Harmonie und Ausgewogenheit herrschen in Österreich. Interessen werden durch die entsprechenden Vertretungen wahrgenommen und partnerschaftlich mit den entsprechend gegenläufigen ausverhandelt, und damit auch jeder profitiert, wird das in Zwangsbeglückungen festgeschrieben – denn die Menschen wissen von sich aus nicht was gut für sie ist. Und der Österreicher hat gelernt, wenn jemand auf Deinem Haupte seinen Darm entleert, dann sagt man artig Danke.

Jeder hat es in irgendeiner Weise. Jeder muss sie haben. Und wir freuen uns natürlich alle darüber. Unsere Interessensvertretungen und Kammern, damit auch jeder weiß was er will. Und damit der Wert dieser Institutionen auch ja nicht gering geschätzt werden kann, zumal deren ausgezeichnete Arbeit, deren Einsatz für die Mitglieder, muss es entsprechen monetär abgegolten werden. Die unselbständig Erwerbstätigen finden sich in der Arbeiterkammer wieder, die Selbständigen in der Wirtschaftskammer, die Bauern in der Bauernkammer, die Notare in der Notariatskammer, die Ärzte in der Ärztekammer, und was es da noch für liebliche Blüten treiben. Wie schön ist es doch seine Abrechnungen durchzusehen und zu entdecken welch entscheidenden Beitrag man leisten dürfen muss, um diese einflussreichen, anständigen und vor allem mitgliederfreundlichen Vertretungen am Leben zu erhalten. Was sie für ihre Mitglieder tun? Nun, das hat die Wirtschaftskammer jetzt erst wieder äußerst plakativ gezeigt.

Vor Weihnachten wurden in Buchhandlungen Mysteryshopper eingeschleust, die überprüfen sollten, ob sich die entsprechenden Buchhändler auch an die Buchpreisbindung halten und keine überhöhten Rabatte geben, die mit 5% begrenzt sind. Wobei der Kammer natürlich bekannt ist, dass die Buchhandlungen sich derzeit eine goldene Nase verdienen und keine Konkurrenz in div. Onlinebuchhandlungen sehen können. Denn wer kennt schon Amazon. Solch ein Mysteryshopper verlangte 14 Stück eines Werkes zum Einzelpreis von € 4,90. Besagter Herr gab sich als Gymnasialprofessor aus und meinte, er bräuchte dieses Werk für seine Klasse. Aufgrund dieser Informationen fühlte sich nun der Buchhändler genötigt eines dieser Exemplare gratis herzugeben. Was für ein Schrecken! Denn das dies den Bestimmungen widersprach, ist mit bloßem Auge erkennbar. Denn diese 14 Exemplare ergaben einen Gesamtumsatz für den Buchhändler von €68,60. Wenn besagter Buchhändler dieses eine Exemplar verschenkte, so überschritt der die 5% Grenze massiv, nämlich um ganze 2,1% Punkte oder – in absoluten Zahlen ausgedrückt -, die möglichen € 3,43 um € 1,47.

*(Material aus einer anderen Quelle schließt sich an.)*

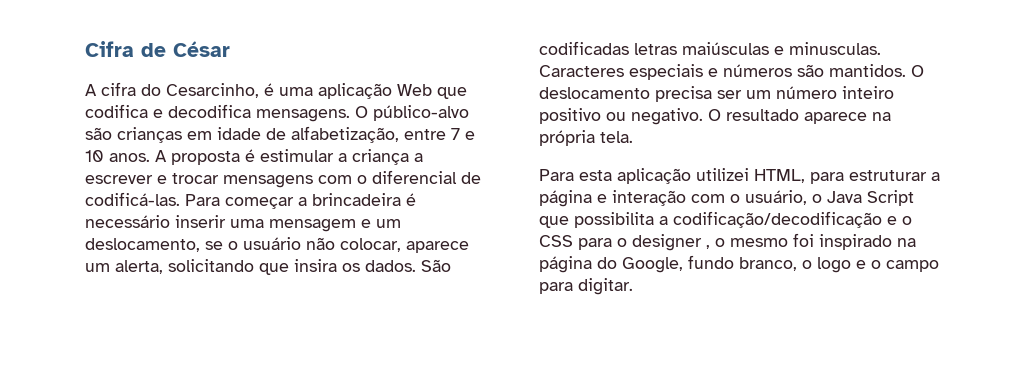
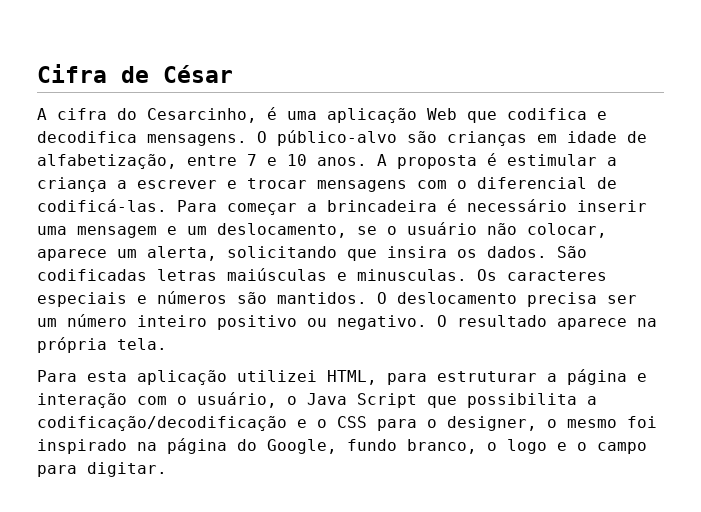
[539,65,624,77] Caracteres -> [477,269,607,281] Os caracteres
[632,234,710,251] designer , -> [447,416,537,431] designer,

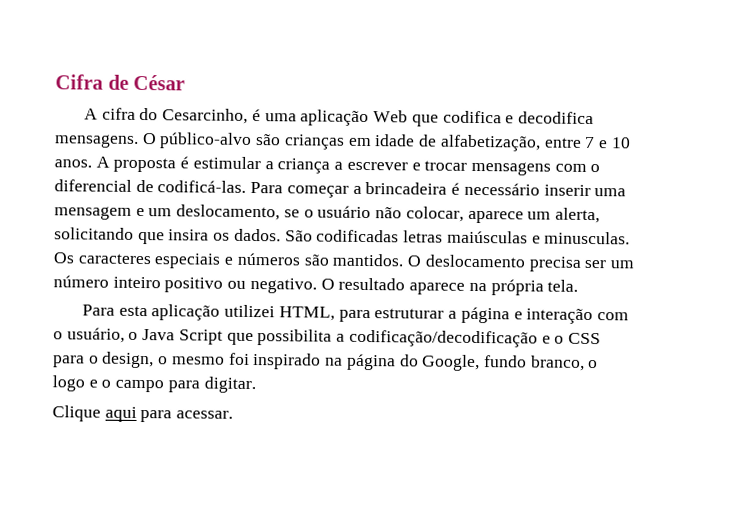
[447,416,537,431] designer, -> [102,351,155,369] design,
(167, 469) none -> [52,405,234,423] // Clique aqui para acessar.

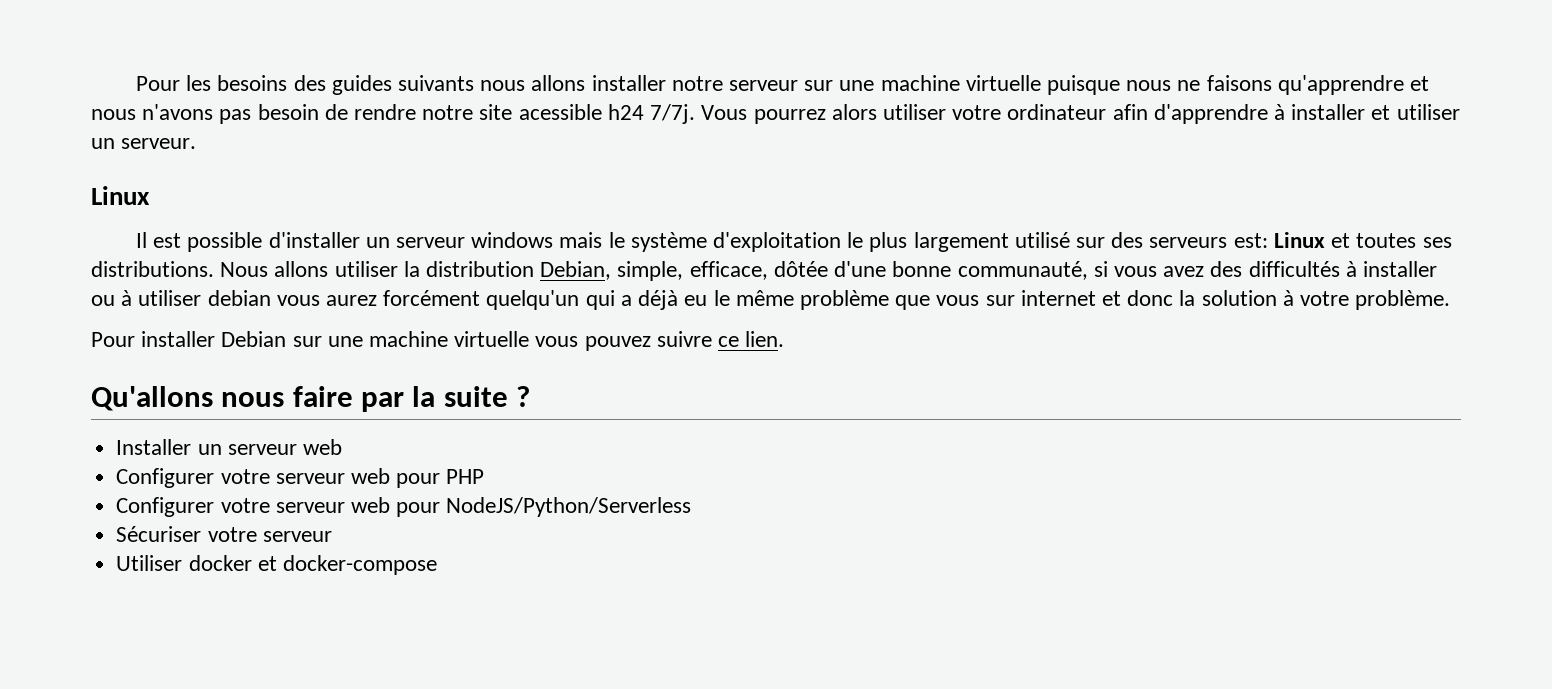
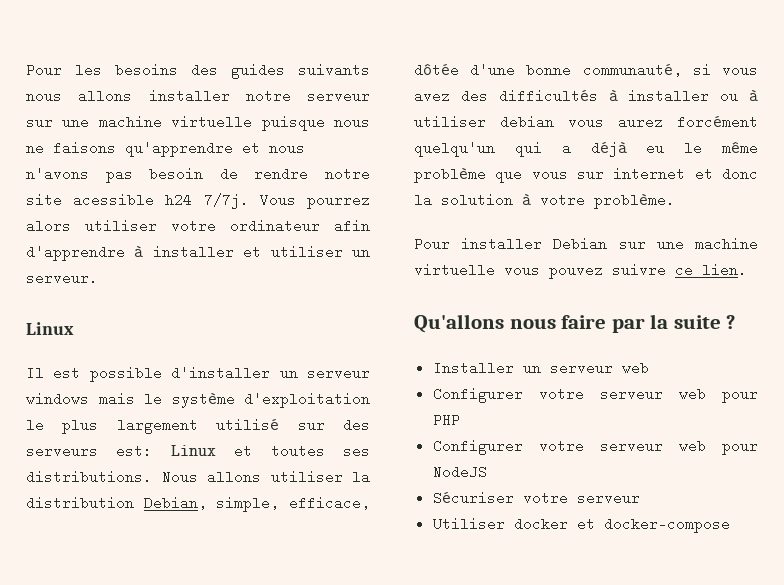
[446,497,692,517] NodeJS/Python/Serverless -> [432,465,487,479] NodeJS

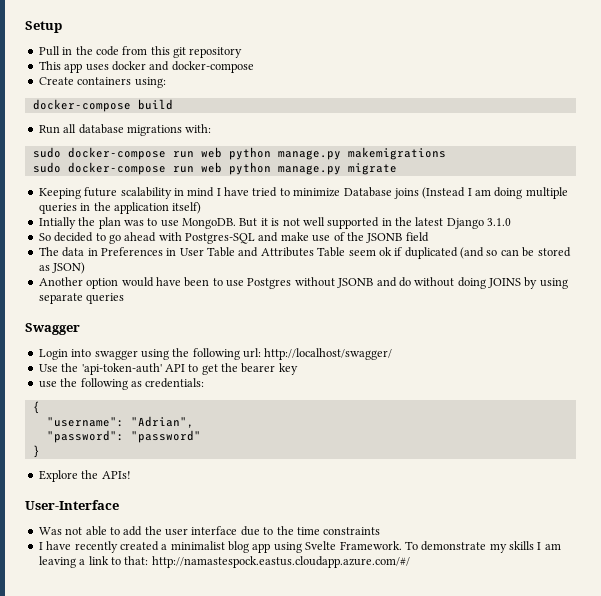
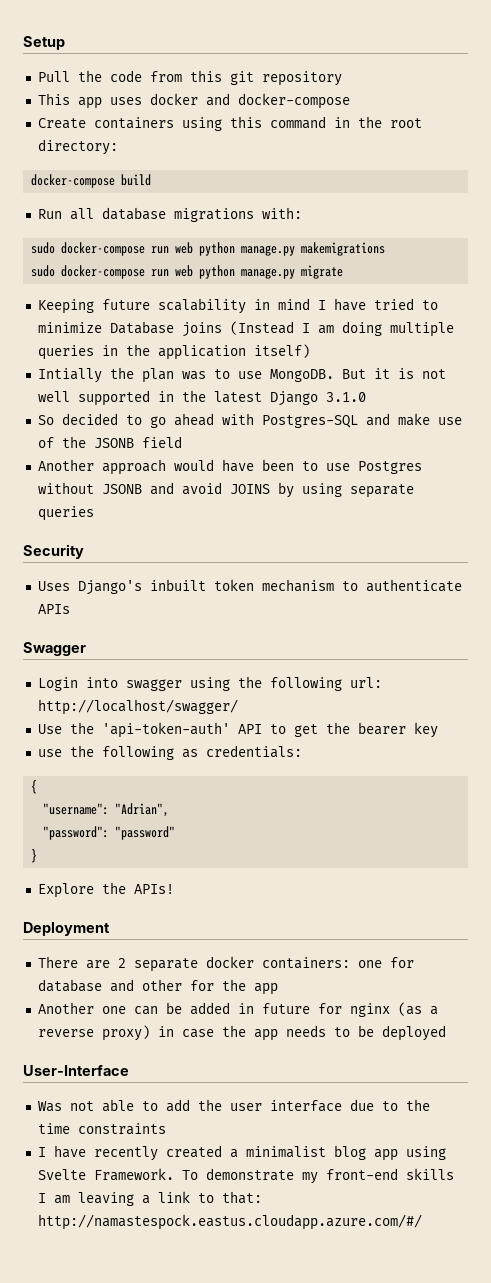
[62,47,73,55] in -> (70, 76) none
[134,77,166,88] using: -> [181,116,422,131] [37,139,118,155] using this command in the root directory:
[38,247,571,259] [38,262,86,274] [38,277,119,289] // The data in Preferences in User Table and Attributes Table seem ok if duplicated (and so can be stored as JSON) // Another option -> [37,459,166,475] // Another approach
[398,277,486,289] do without doing -> [181,482,222,495] avoid
(125, 298) none -> [23,544,84,559] [37,579,462,595] [37,604,70,614] // Security // Uses Django's inbuilt token mechanism to authenticate APIs
(131, 475) none -> [23,922,110,936] [37,956,414,972] [37,979,278,995] [37,1002,438,1017] [37,1025,446,1041] // Deployment // There are 2 separate docker containers: one for database and other for the app // Another one can be added in future for nginx (as a reverse proxy) in case the app needs to be deployed
(507, 548) none -> [325,1168,398,1180] front-end

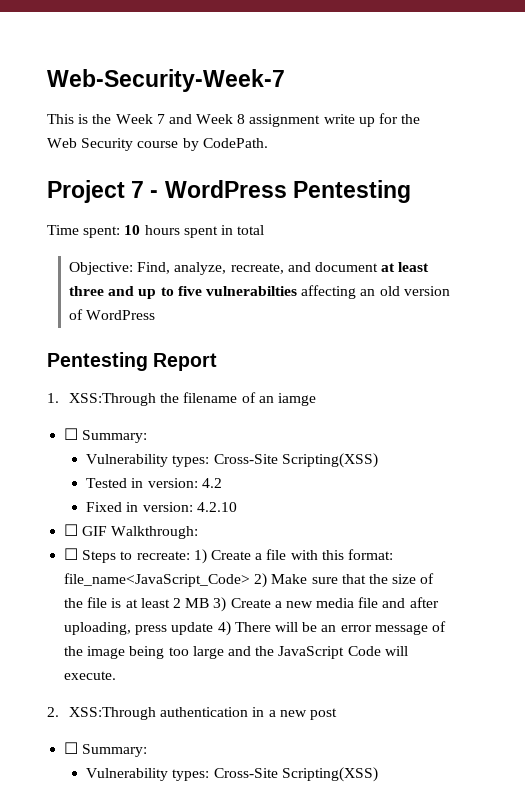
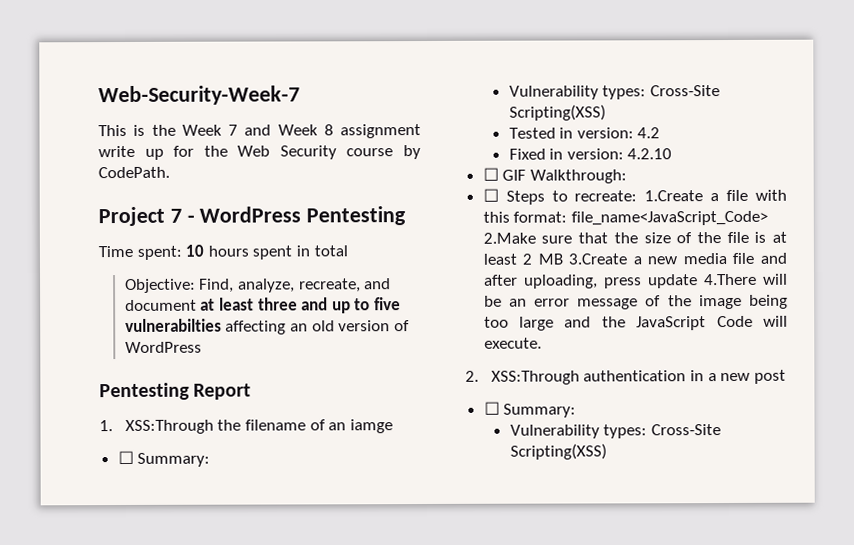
[193,549,251,564] 1) Create -> [644,190,704,202] 1.Create
[254,573,308,588] 2) Make -> [482,232,536,244] 2.Make
[213,597,271,612] 3) Create -> [568,253,628,265] 3.Create
[217,621,271,636] 4) There -> [703,273,757,286] 4.There

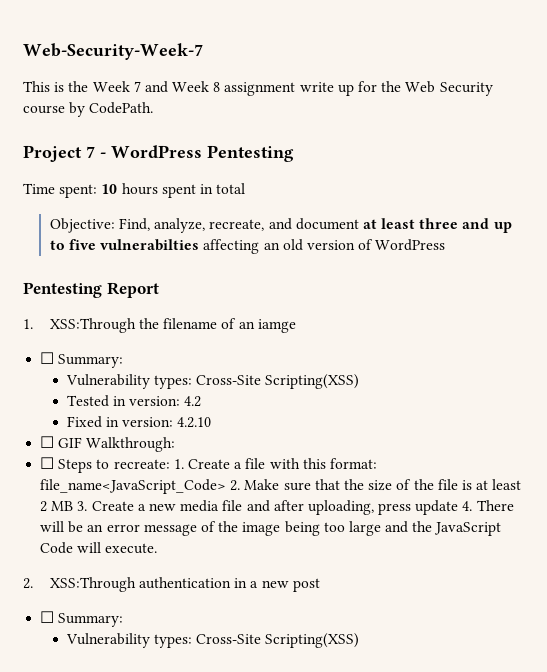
[644,190,704,202] 1.Create -> [173,459,230,469] 1. Create
[482,232,536,244] 2.Make -> [230,479,280,491] 2. Make
[568,253,628,265] 3.Create -> [77,501,134,511] 3. Create
[703,273,757,286] 4.There -> [462,500,514,511] 4. There

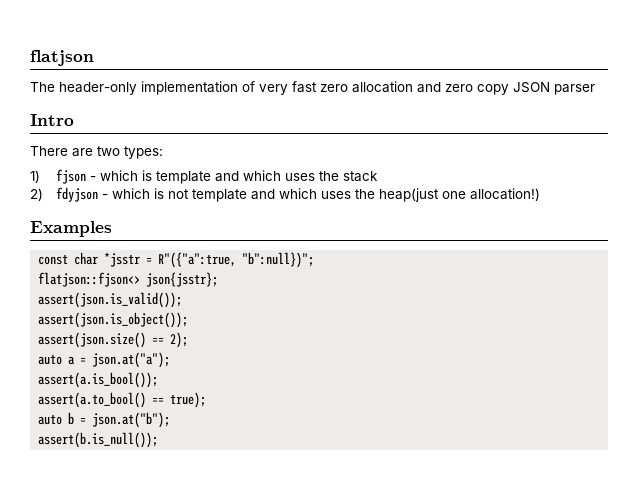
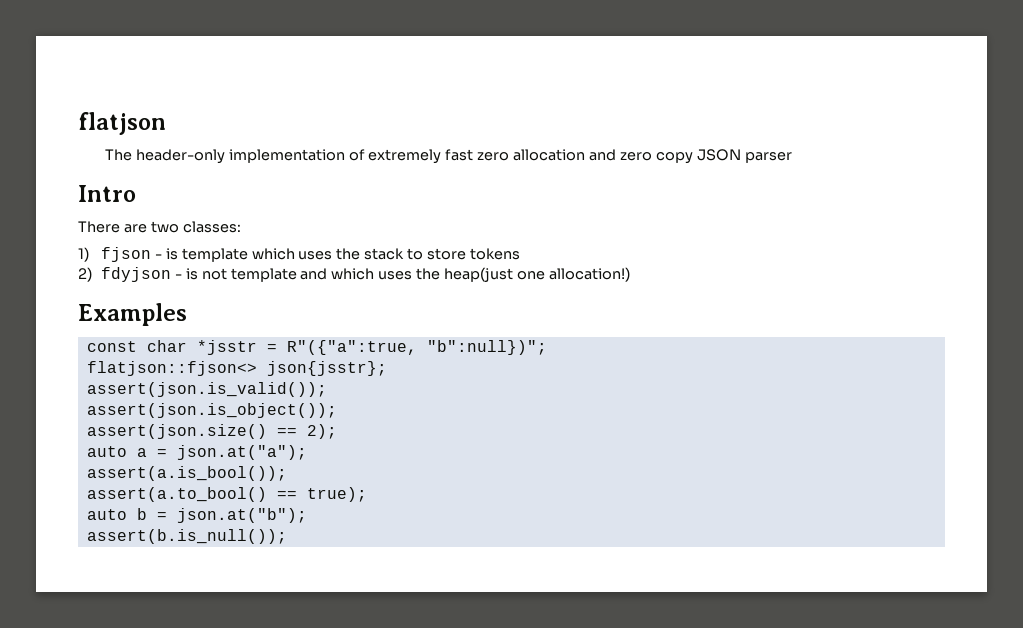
[259,84,288,95] very -> [368,149,442,164] extremely
[124,146,163,159] types: -> [182,221,241,233] classes:
[100,170,139,181] which -> (162, 256) none
[215,171,240,182] and -> (248, 255) none
(379, 176) none -> [407,248,521,260] to store tokens
[112,188,151,199] which -> (182, 276) none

Mit großem Schrecken wurde dies zur Kenntnis genommen, und so schwer es auch fallen mochte, der Übeltäter musste vehement auf sein Vergehen hingewiesen werden, so dass diesen Buchhändlern nach Weihnachten eine Strafe in Höhe von € 1.000,-- ins Haus flatterte, aufgepeppt durch € 900,-- Rechtsanwaltskosten. Was denkt sich der brave Österreicher? Natürlich: Wie gut doch meine Kammer auf mich schaut und meine Delikte nicht durchgehen lässt, sondern mich darauf hinweist, denn schließlich, heute sind es nur € 1,47, aber morgen, da sind es dann schon €2,--, und kaum, dass man es sich versieht ist die Moral völlig abhanden gekommen. Man muss den Anfängen wehren. Und nachdem der grundsätzlich brave, aber auf Abwege geratene Buchhändler in sich und zu seinem Beichtvater gegangen ist, zahlt er frohen Herzens Strafe und Rechtsanwaltskosten, und natürlich auch die Zwangsmitgliedschaftsbeiträge, denn eines ist gewiss: Wer solch eine Interessensvertretung hat, braucht sich um Feinde nicht zu kümmern.